During our very long 9 week stay in America someone asked me , “Are you happy to be back home in America?” I responded by saying, “I am not home- Israel is my home.” The conversation continued, “But how could that be? You lived in America all your life- and for only one year in Israel. How is it possible that it could be your home so quickly?”
My explanation went something like this:
When you are born into something or somewhere, that is your home- because it just is. You were born there with no choice. You exist there. You may love it, or you may yearn for something more. I was very happy in America. I was very comfortable there. But I felt like something more was missing. So this past year, in a very quick 10 months- I actively made a new home for my family:
Together, we learned the language, the system, the culture, the routines.
We learned very quickly about Shaot Menucha- rest hours- that you may not make noise outside or the neighbors might yell at you from their porches.
We learned about the shopping carts that sway from side to side- and always in the direction you don’t want to go in.
I learned all the names of the store owners that I frequent on a daily basis, so that now when I walk in they all greet me by name.
We learned the bus routes- because we have yet to need a car in Jerusalem. My kids would beg to differ- but I’m loving the walking all over- especially after spending my summer driving for hours every day.
Most importantly, we all made new friends.
While we were in America- we truly enjoyed our time- with friends and family. We loved going out almost every night- but definitely didn’t enjoy paying for the exhaustion the next day. I loved knowing my way around without thinking about it. I loved that returning clothing to any store was not a hassle.
But, even with all the comfort that America has, in my heart, I missed my home- I missed what we created in such a short time. Because we created it- we worked hard for it.
It took weeks to figure out the supermarkets and the bus routes.
It took months to figure out the kids homework and feel comfortable with it.
It took time to get used to the metric system-figuring out the cost in shkalim by kilo!
It took time to figure out how to cook in small tins because my oven only holds the equivalent of two 9×13 pans at a time.
But that’s just it- we worked hard to make it work. To make it a home.
Do you know who else missed their home? Our children! They actually wanted to return! I was so nervous before the trip that they would be devastated to leave America again. But they felt just like I did.
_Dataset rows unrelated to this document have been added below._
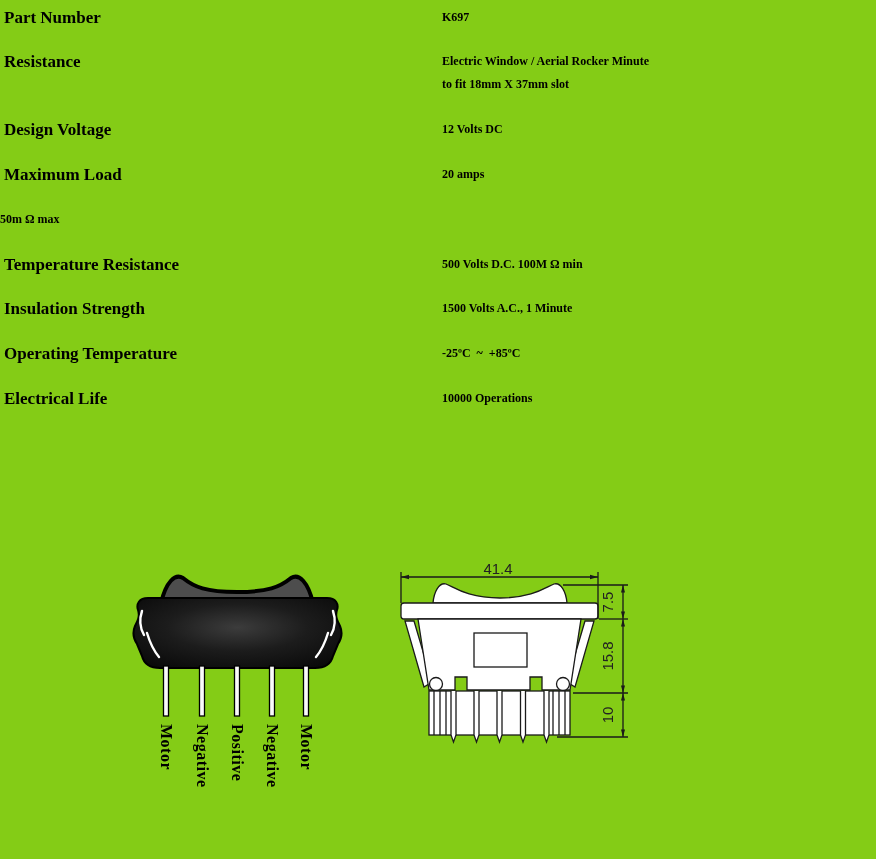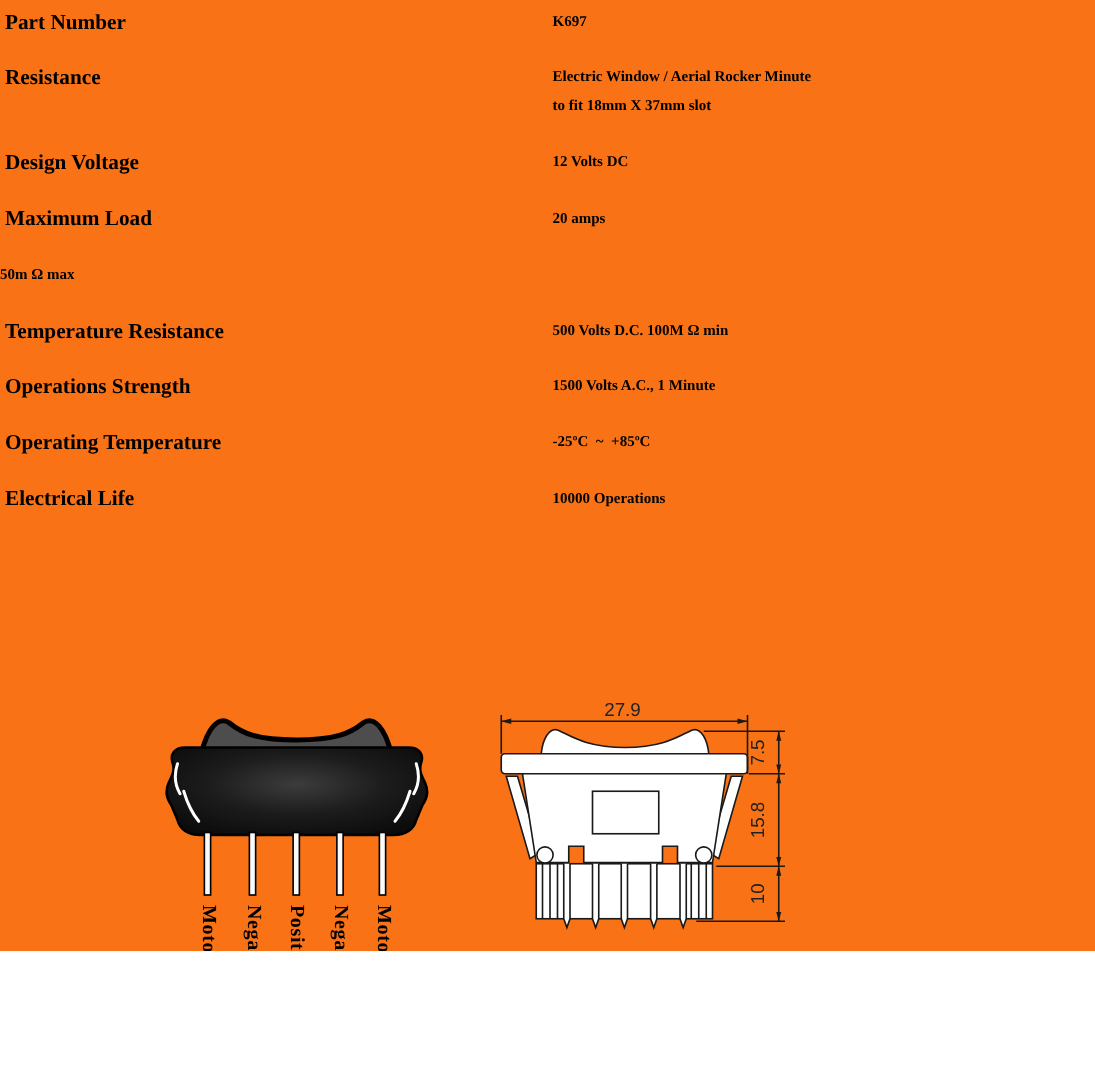--- a/index.html
+++ b/index.html
@@ -6,8 +6,8 @@
   html,body { background:#ffffff; }
   .page {
     position:relative;
-    width:876px; height:761px;
-    background:#f97316;
+    width:876px; height:859px;
+    background:#84cc16;
     font-family:"Liberation Serif", serif;
     overflow:hidden;
   }

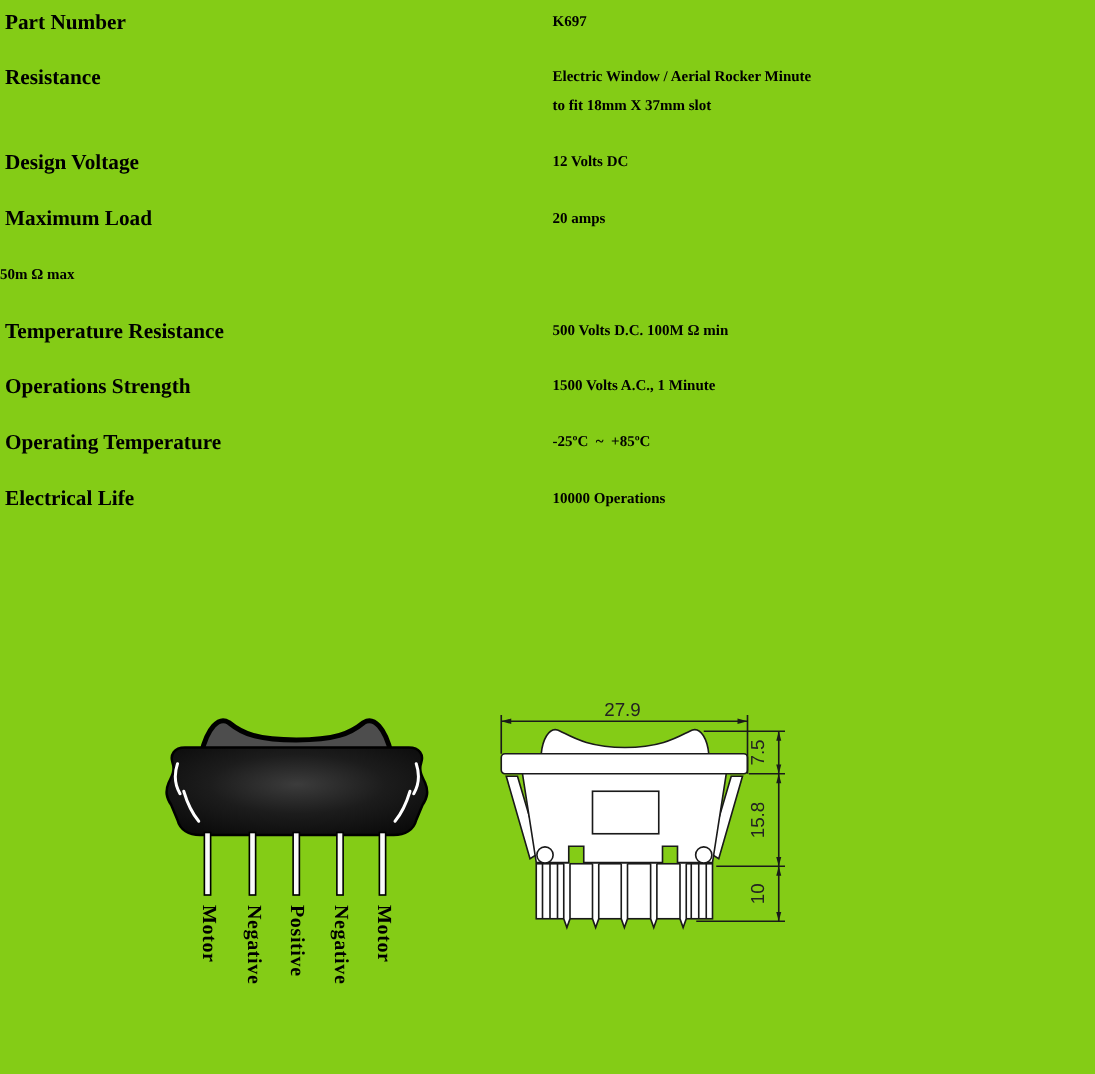--- a/index.html
+++ b/index.html
@@ -75,7 +75,7 @@
       <div class="spec-value">500 Volts D.C. 100M Ω min</div>
     </div>
     <div class="spec-row" style="top:297px">
-      <div class="spec-label">Operations Strength</div>
+      <div class="spec-label">Insulation Strength</div>
       <div class="spec-value">1500 Volts A.C., 1 Minute</div>
     </div>
     <div class="spec-row" style="top:342px">

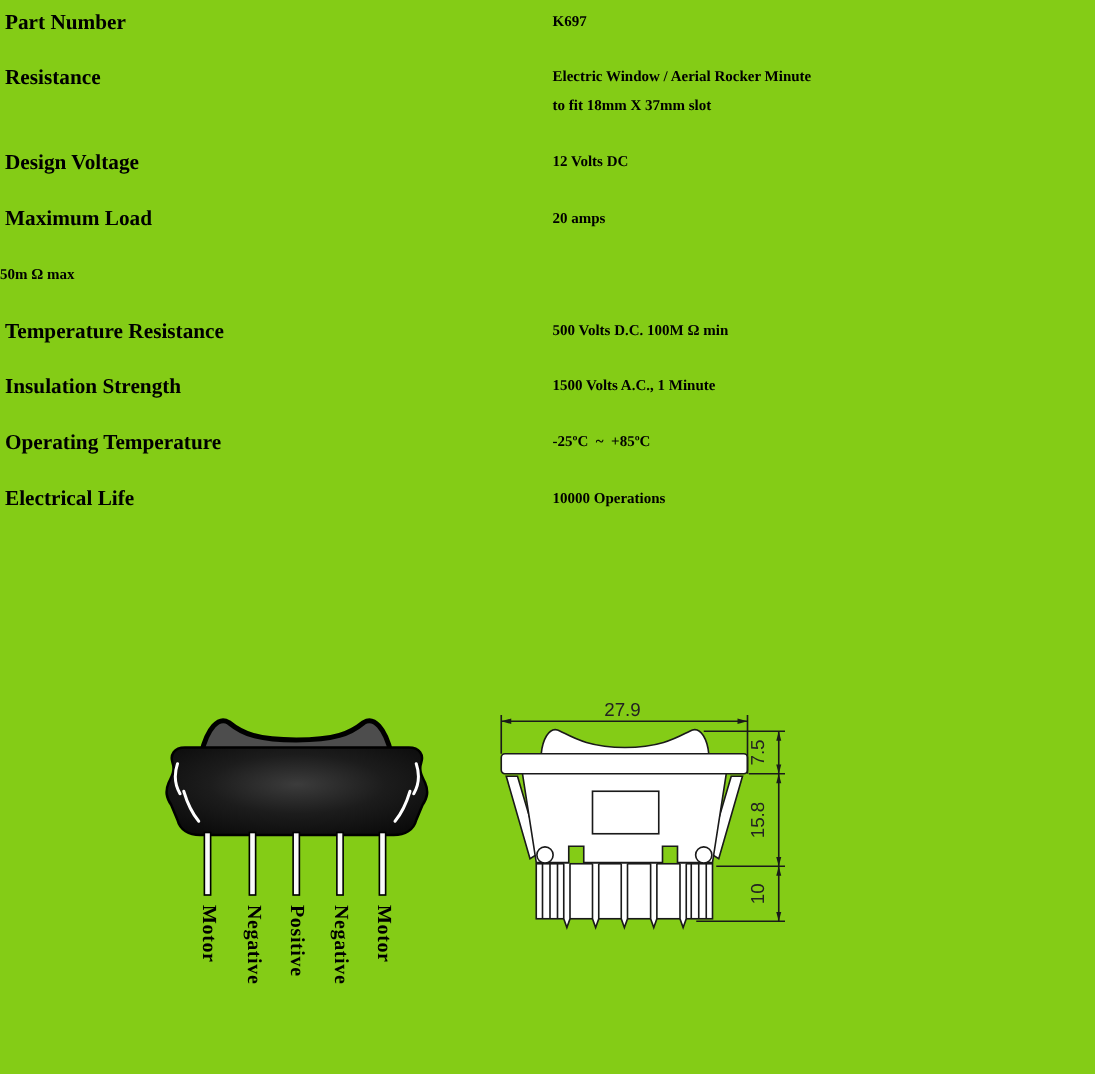--- a/index.html
+++ b/index.html
@@ -183,7 +183,7 @@
         <polygon points="228,182 226,174.5 230,174.5" fill="#1a1a1a" stroke="none"></polygon>
       </g>
     </svg>
-    <span class="dim-text horiz" style="left:103px; top:13px">27.9</span>
+    <span class="dim-text horiz" style="left:103px; top:13px">41.4</span>
     <span class="dim-text vert" style="left:212px; top:47px">7.5</span>
     <span class="dim-text vert" style="left:212px; top:101px">15.8</span>
     <span class="dim-text vert" style="left:212px; top:160px">10</span>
Ok, maybe it was also because they wanted a 5 shekel Coffix ice coffee. But even so, they willingly wanted to come back to Israel!
So that is why even in such a short time, Israel is our home. Truth is- it was my home before too, I just hadn’t lived here yet. And my friend might have been sorry she asked me what she thought would be a simple question. But I think she understood.
Happy One Year Moving-To-Israel Anniversary to us! Happy to be home!